The messaging service WhatsApp filed suit in federal court Tuesday against the Israeli surveillance company NSO, claiming it acted illegally in helping governments hack into the mobile devices of more than 100 people worldwide, including journalists, human rights workers and women who had been the subject of online attacks.
The suit amounted to a new legal front in attempts to curb the abuses of the burgeoning global surveillance industry.
WhatsApp alleged that NSO helped government agencies deliver malicious software through seemingly harmless WhatsApp video calls, even if the targets never answered their phones. The malware was capable of initiating a powerful form of spying that included the ability to intercept communications, steal photos and other forms of data, activate microphones, track the locations of targets and more, said people familiar with NSO technology.
Targets, which also included religious figures and lawyers, were identified in 20 countries, according to the lawsuit.
Though human rights and privacy activists long have complained about the increasingly intrusive reach of such surveillance technologies, there has not previously been a similar lawsuit targeting a malware manufacturer on behalf of an encrypted messaging service, said people involved in the suit and the underlying research.
“This is unprecedented,” said John Scott Railton, a senior research at Citizen Lab at the University of Toronto’s Munk School, who worked with WhatsApp on the case. “It’s a huge milestone in digital rights and privacy.”
A representative for NSO did not immediately reply to a request for comment.
The head of WhatsApp, which is owned by Facebook, said in a statement that the company believes NSO and its parent company, Q Cyber Technologies, violated U.S. and California law, as well as the terms of service for WhatsApp.
The messaging service is encrypted end-to-end, making it difficult to intercept communications on it, but such technologies are vulnerable to the hacking of the devices of individual targets where the calls and messages appear in decrypted form so their intended recipients can view or listen to them.

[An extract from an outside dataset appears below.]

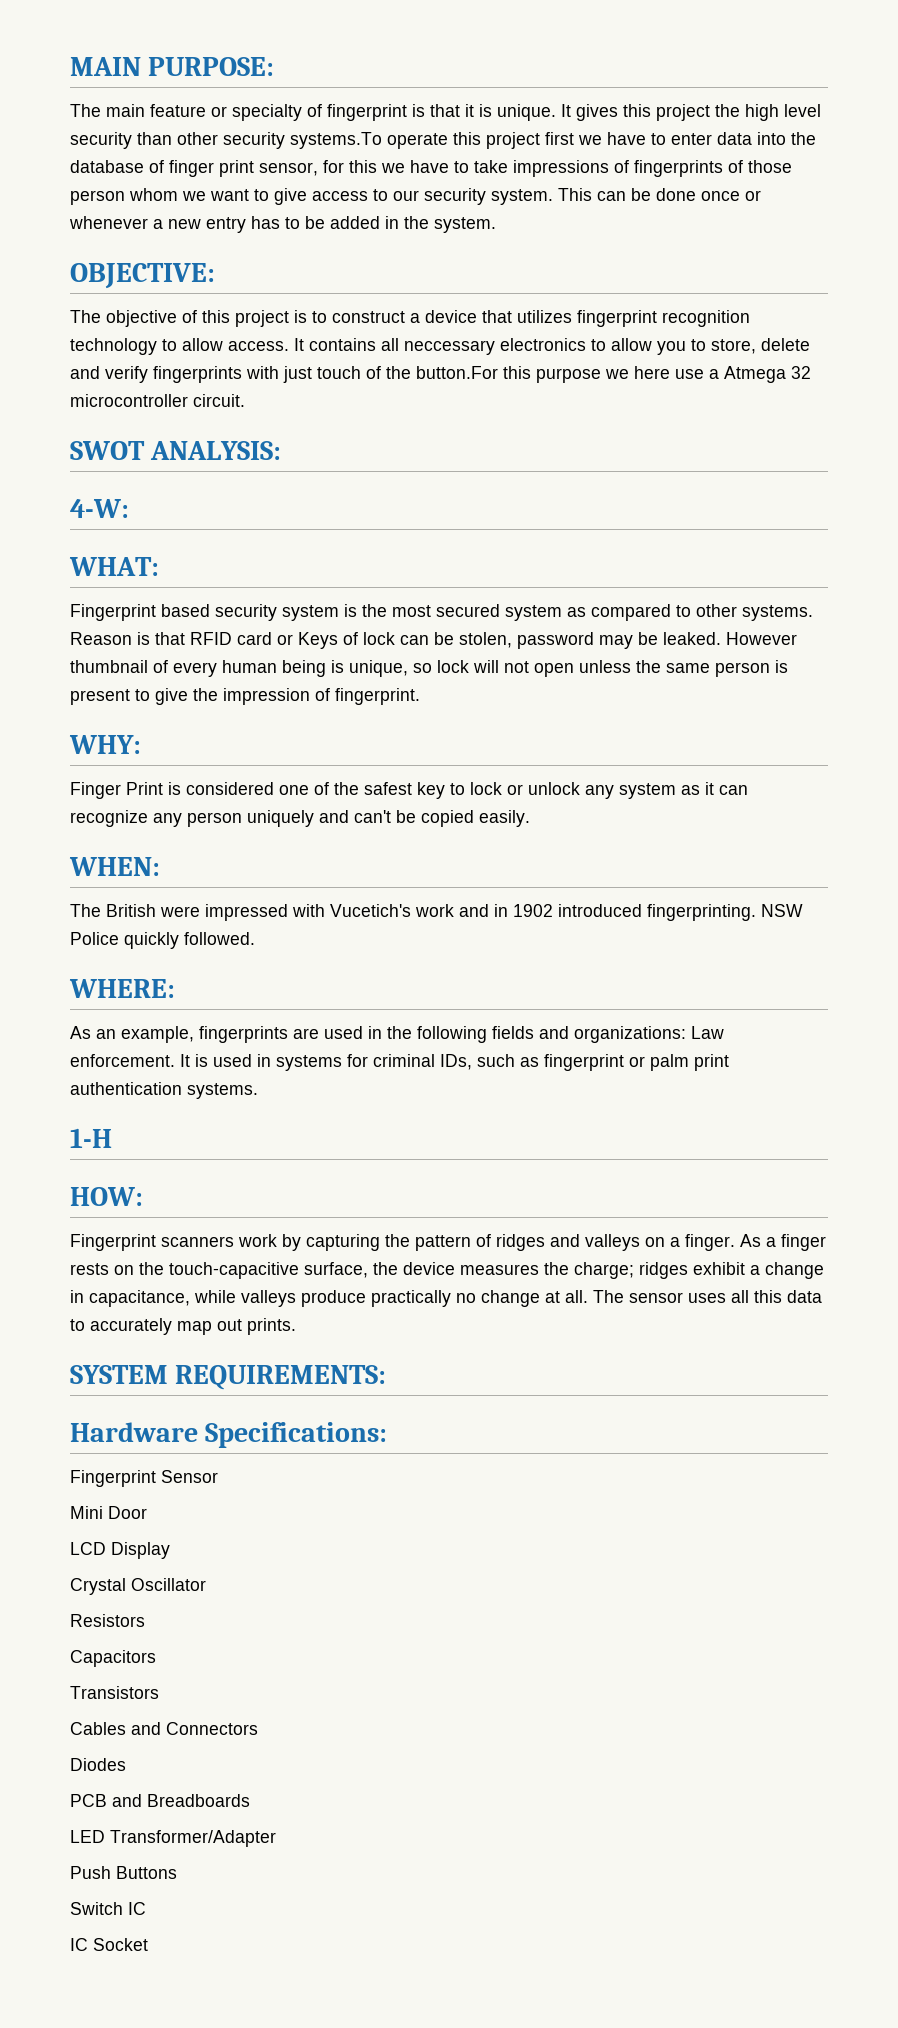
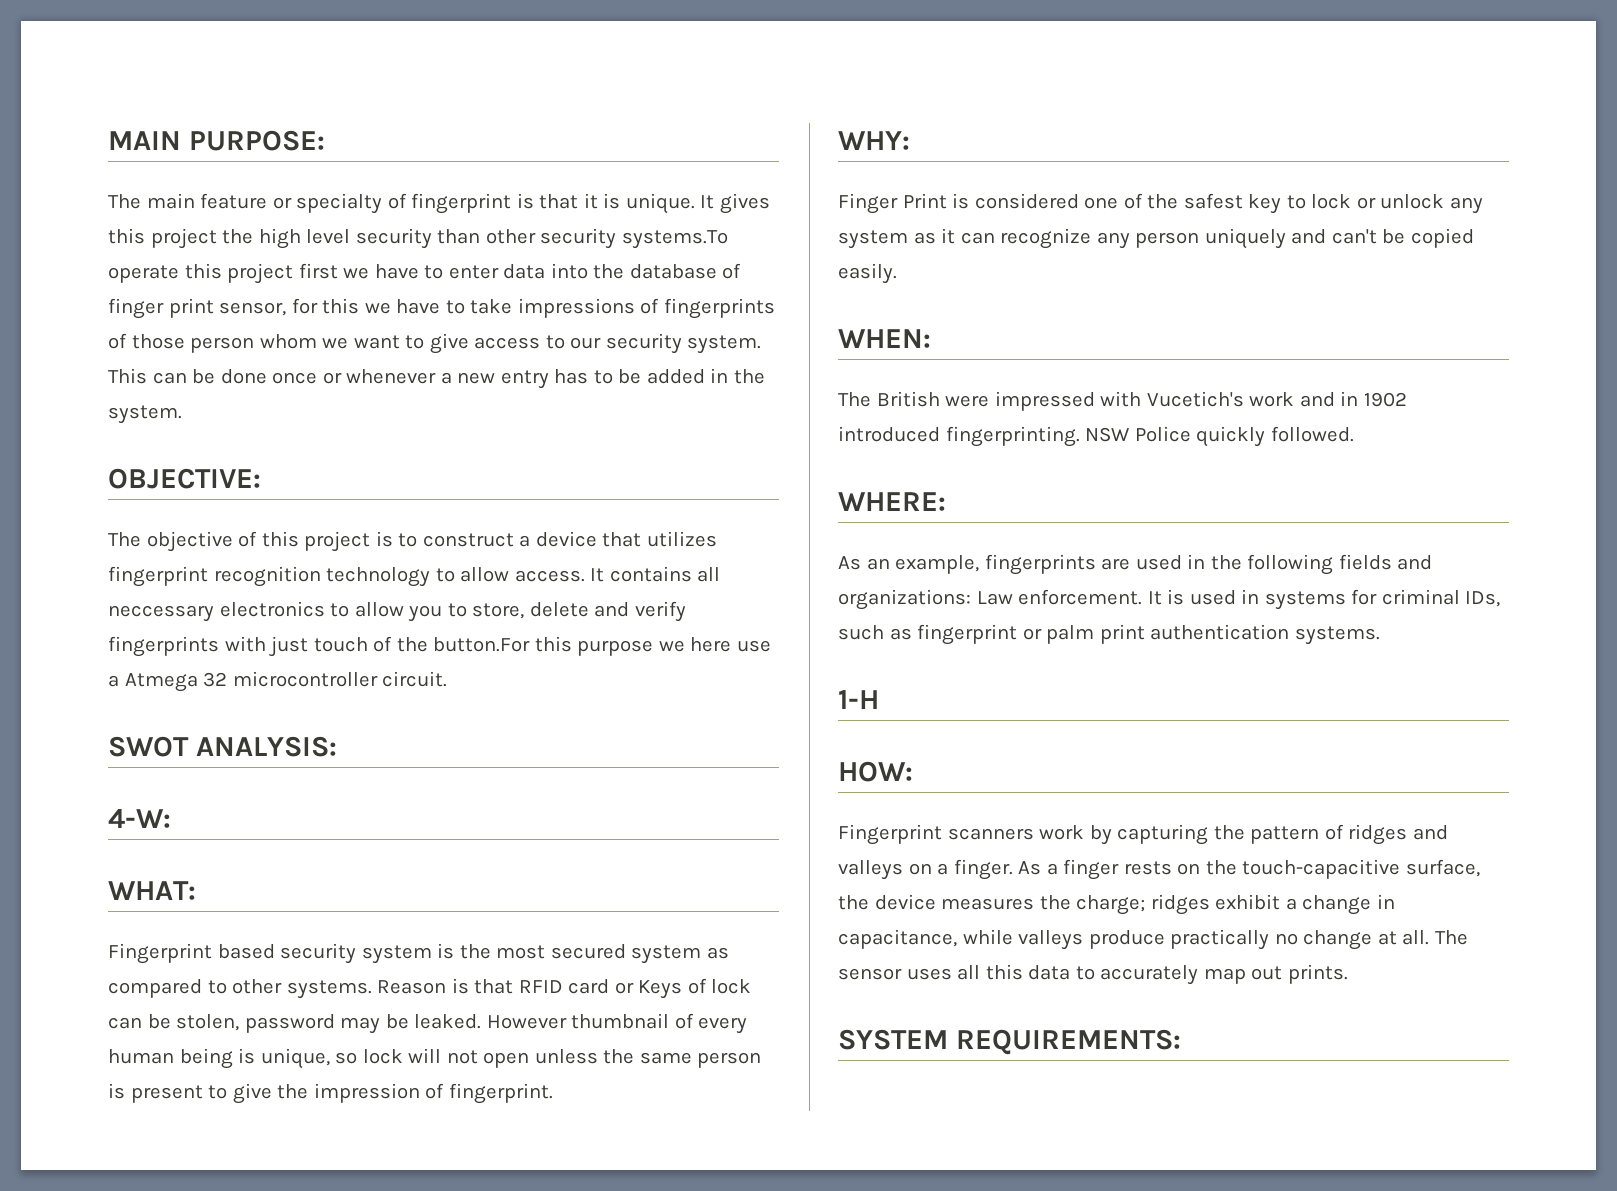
[70,1422,388,1448] [70,1470,218,1487] [70,1506,147,1519] [70,1542,170,1559] [70,1578,206,1595] [70,1614,145,1627] [70,1650,156,1667] [70,1686,159,1699] [70,1722,258,1735] [70,1758,126,1771] [70,1794,250,1807] [70,1830,276,1847] [70,1866,177,1879] [70,1902,146,1915] [70,1938,148,1951] // Hardware Specifications: // Fingerprint Sensor // Mini Door // LCD Display // Crystal Oscillator // Resistors // Capacitors // Transistors // Cables and Connectors // Diodes // PCB and Breadboards // LED Transformer/Adapter // Push Buttons // Switch IC // IC Socket -> (1181, 1042) none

Many technology companies, including Facebook, Google and Microsoft, vastly expanded their use of encryption after the 2013 revelations about the extent of online surveillance by the National Security Agency. This bolstered the market for technologies, such as those produced by NSO, that rely on hacking targets rather than intercepting calls as they travel through phone and internet connections.
WhatsApp said it stopped a sophisticated attack using NSO malicious software in May and subsequently alerted 1,400 users that they may have been affected. Citizen Lab, which long has researched the use of hacking technologies and their manufacturers, volunteered its services to study the impact on targets globally. At least 100 victims have now been identified.
“This number may grow higher as more victims come forward,” a post from the company said. “We are committed to doing all we can, working with industry partners, to protect our users and guard against these kinds of threats.”
It also said, “This is the first time that an encrypted messaging provider is taking legal action against a private entity that has carried out this type of attack against its users.”